# Rainbow Trout Lures



## Sportyguy66 (May 31, 2006)

Didn't think you wood Turning Junkies would mind if I posted some Wood turnings I just did. There Made out of Alaskan Yellow Cedar. Sealed with Linseed & mineral spirits. Primer is Binz. I use a air brush to paint them but the dots are applied one at a time with a small paint brush. After there all Painted I apply a clearcoat then I apply a Finish of Devcon 2 ton Epoxy. The length of the lures are 5 1/2".


----------



## bill (May 21, 2004)

Very nice. I would use one here LOL


----------



## 3192 (Dec 30, 2004)

Wow! Those are too pretty to use!

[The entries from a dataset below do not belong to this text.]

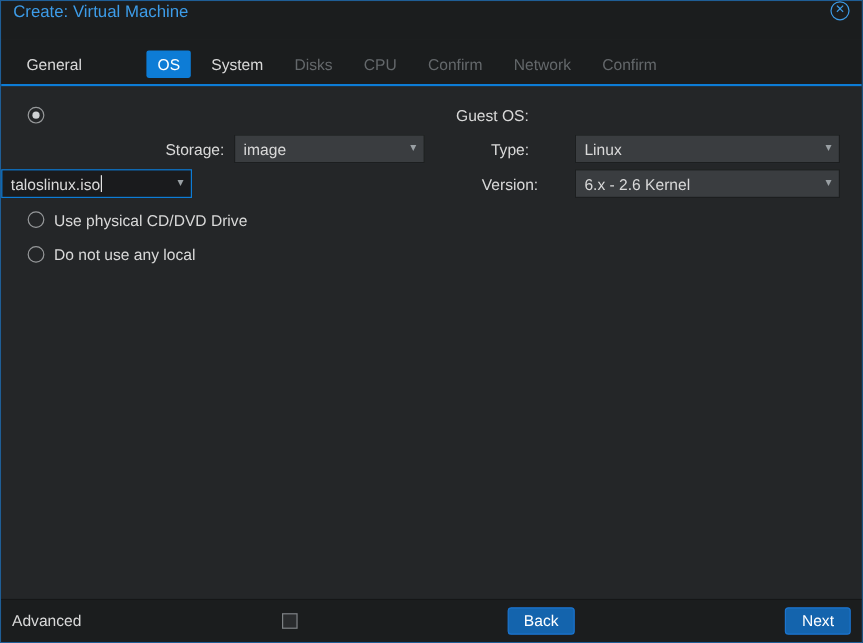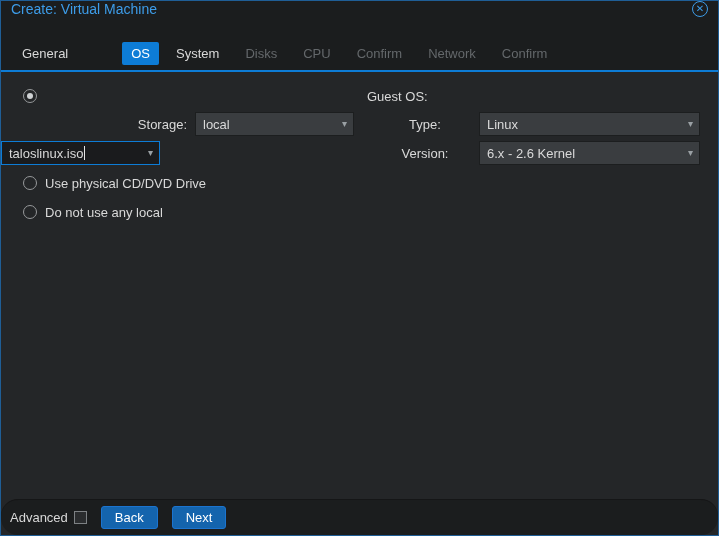--- a/index.html
+++ b/index.html
@@ -58,21 +58,21 @@
     border:1px solid #97999b; border-radius:50%;
     background:#242628;
     display:flex; align-items:center; justify-content:center;
   }
   .radio .dot { width:6px; height:6px; border-radius:50%; background:#cfd2d4; display:none; }
   .radio.selected .dot { display:block; }
   .field-row { left:0; height:24px; }
   .field-row-r { left:370px; height:24px; }
   .flabel { width:186px; text-align:right; margin-right:8px; }
   .flabel-r { width:108px; text-align:center; }
-  .heading-r { position:absolute; left:366px;text-align:center; }
+  .heading-r { position:absolute; left:379px;text-align:center; }
   .combo {
     height:24px;
     background:#3a3d40;
     border:1px solid #1c1e1f;
     display:flex; align-items:center;
     padding:0 20px 0 7px;
     position:relative;
     cursor:pointer;
     overflow:hidden; white-space:nowrap;
   }
@@ -86,23 +86,22 @@
   .combo.focused { background:#1a1b1d; border-color:#0d7cd6; }
   .caret {
     display:inline-block; width:1px; height:14px;
     background:#e4e4e4; margin-left:1px; vertical-align:middle;
   }
   
   .footer {
     flex:0 0 36px;
     background:#1b1d1e;
     border-top:1px solid #151617;
-    display:flex; align-items:center; justify-content:flex-start;
+    display:flex; align-items:center; justify-content:space-between;
     padding:0 9px;
-    border-radius:17px;
   }
   .adv-label { margin-right:6px; }
   .checkbox {
     width:13px; height:13px;
     border:1px solid #7d8184;
     background:#2a2c2e;
     margin-right:14px;
     cursor:pointer;
   }
   .btn {
@@ -143,21 +142,21 @@
 
     <div class="row radio-row" style="top:15px">
       <span class="radio selected">
           <span class="dot"></span>
         </span>
     </div>
 
     <div class="row field-row" style="top:40px">
       <label class="flabel">Storage:</label>
       <div class="combo w-left">
-        <span>local</span>
+        <span>image</span>
         <span class="chev">▾</span>
       </div>
     </div>
 
     <div class="row field-row" style="top:69px">
       <div class="combo w-left focused">
         <span>taloslinux.iso</span>
         <span class="caret"></span>
         <span class="chev">▾</span>
       </div>

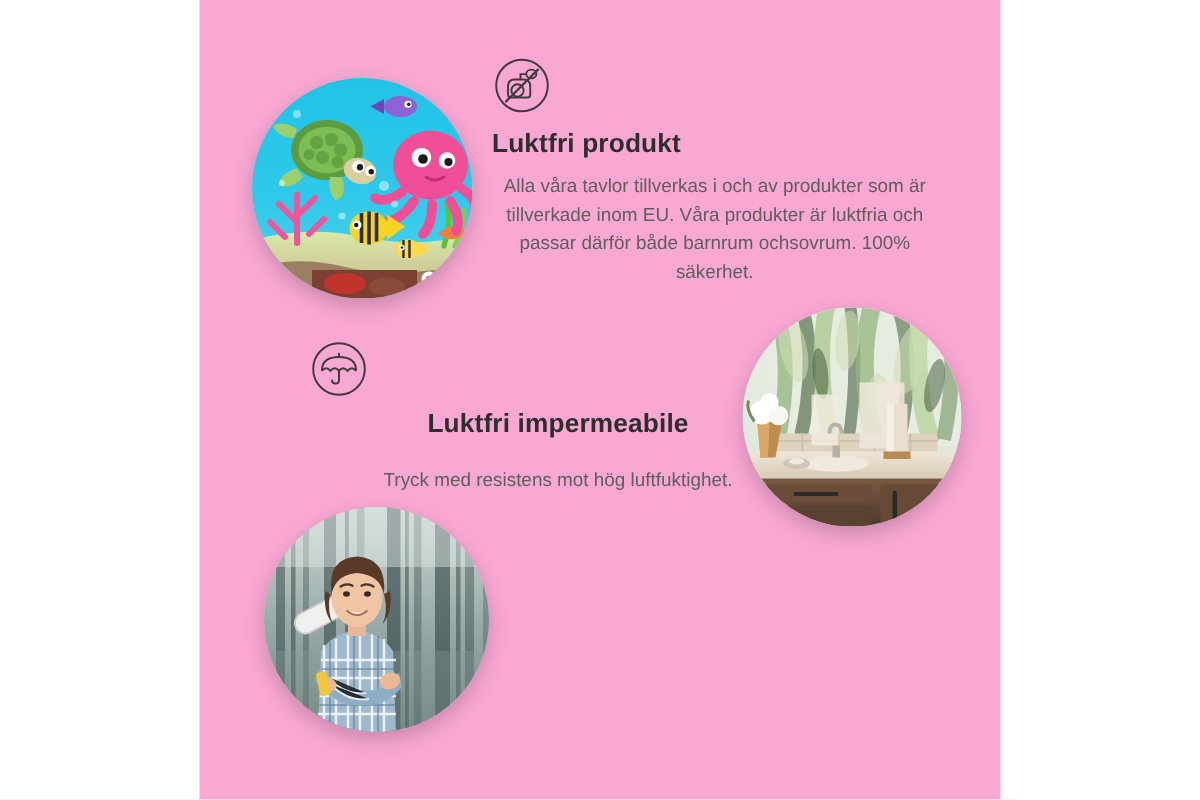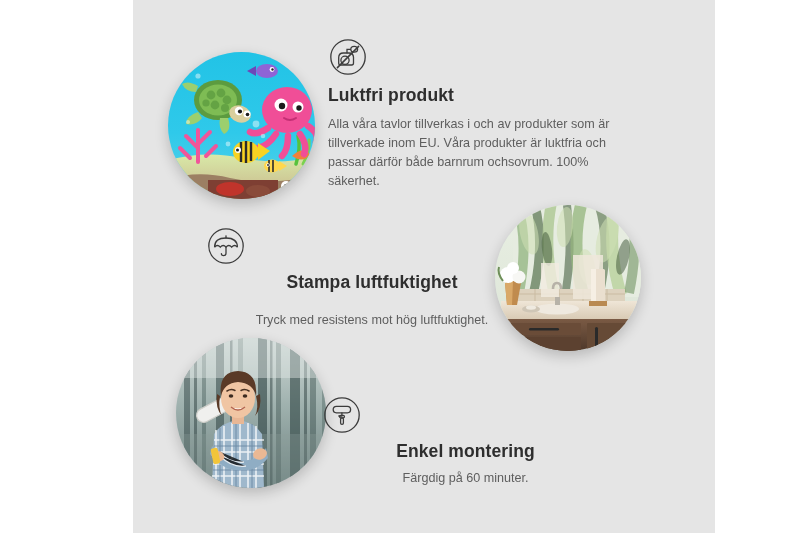--- a/index.html
+++ b/index.html
@@ -17,23 +17,23 @@
     width: 800px;
     height: 533px;
     background: #ffffff;
   }
 
   
   .panel {
     position: absolute;
     left: 133px;
     top: 0;
-    width: 582px;
+    width: 534px;
     height: 533px;
-    background: #e5e5e5;
+    background: #f9a8d4;
     overflow: hidden;
   }
 
   
   .bubble {
     position: absolute;
     border-radius: 50%;
     overflow: hidden;
     box-shadow: 0 5px 14px rgba(0,0,0,0.20);
     background: #cfd5d8;
@@ -55,20 +55,21 @@
     font-weight: 700;
     color: #2e2e2e;
     letter-spacing: 0.1px;
     line-height: 1.35;
   }
   .f-desc {
     font-size: 12.6px;
     font-weight: 400;
     color: #5e5e5e;
     line-height: 1.52;
+    text-align: center;
   }
 
   
   #feature-odourless { left: 195px; top: 38px; width: 300px; text-align: left; }
   #feature-odourless .icon-wrap { margin-left: 1px; margin-bottom: 8px; }
   #feature-odourless .f-desc { margin-top: 7px; width: 297px; }
 
   
   #feature-waterproof { left: 74px; top: 227px; width: 330px; text-align: center; }
   #feature-waterproof .icon-wrap { margin: 0 auto 6px auto; }
@@ -391,36 +392,19 @@
 
           <path d="M7.6 20.2 q0 -9.2 11.4 -9.2 q11.4 0 11.4 9.2" fill="none" stroke="#3c3c3c" stroke-width="1.3"></path>
 
           <path d="M7.6 20.2 q2.8 -3.4 5.7 0 q2.9 -3.4 5.7 0 q2.8 -3.4 5.7 0 q2.9 -3.4 5.7 0" fill="none" stroke="#3c3c3c" stroke-width="1.3"></path>
 
           <path d="M19 20.2 v6.1 q0 2.4 -2.4 2.4 q-2.2 0 -2.2 -2" fill="none" stroke="#3c3c3c" stroke-width="1.3" stroke-linecap="round"></path>
 
           <line x1="19" y1="11" x2="19" y2="8.8" stroke="#3c3c3c" stroke-width="1.3" stroke-linecap="round"></line>
         </svg>
       </span>
-      <div class="f-title">Stampa luftfuktighet</div>
+      <div class="f-title">Luktfri impermeabile</div>
       <div class="f-desc">Tryck med resistens mot hög luftfuktighet.</div>
     </div>
 
-    <div class="feature" id="feature-mounting">
-      <span class="icon-wrap">
-        <svg width="38" height="38" viewBox="0 0 38 38">
-          <circle cx="19" cy="19" r="17.2" fill="none" stroke="#3c3c3c" stroke-width="1.3"></circle>
-
-          <rect x="10.2" y="10.4" width="17.4" height="6.4" rx="3.2" fill="none" stroke="#3c3c3c" stroke-width="1.3"></rect>
-
-          <path d="M18.9 16.8 v3.2 h-3.1" fill="none" stroke="#3c3c3c" stroke-width="1.3" stroke-linecap="round"></path>
-
-          <rect x="16.6" y="19.4" width="4.8" height="2.4" rx="1.1" fill="none" stroke="#3c3c3c" stroke-width="1.3"></rect>
-
-          <rect x="17.6" y="21.8" width="2.8" height="6.6" rx="1.3" fill="none" stroke="#3c3c3c" stroke-width="1.3"></rect>
-        </svg>
-      </span>
-      <div class="f-title">Enkel montering</div>
-      <div class="f-desc">Färgdig på 60 minuter.</div>
-    </div>
 
   </div>
 </div>
 
 </body></html>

Wonder if a gulf coast spec or red would hit one them??? Great job on the finishing too. gb


----------



## EndTuition (May 24, 2004)

Yep. Black with a Chartrues head. 
Nice work...


----------



## dicklaxt (Jun 2, 2005)

Exactly what they say ,,,They look like Rainbow Trout but will they work on Rainbows? I thought Rainbows were fished for with Flies.

Good looking lure I'll bet they would work on specs too

dick


----------



## Surf Hunter (Sep 28, 2006)

Rainbow trout lures work out here on the west coast for LM bass and stripers that love to feed on native and stocked trout, ol sporto sells his plugs to a lot of locals to fish on the American River that just seem to love em. They are probably way to big for specks though as they are about 6-7" long off the top of my head. Well, unless your just going after gators.

I made this rainbow trout plug for a buddy of mine that works on Lake Castaic in California, he has had several bass up to 8lb but no big ones yet as the Department of Fish and Game did not do a lot of trout stocking this year due to renovations to the Filmore Fish Hatchery.


----------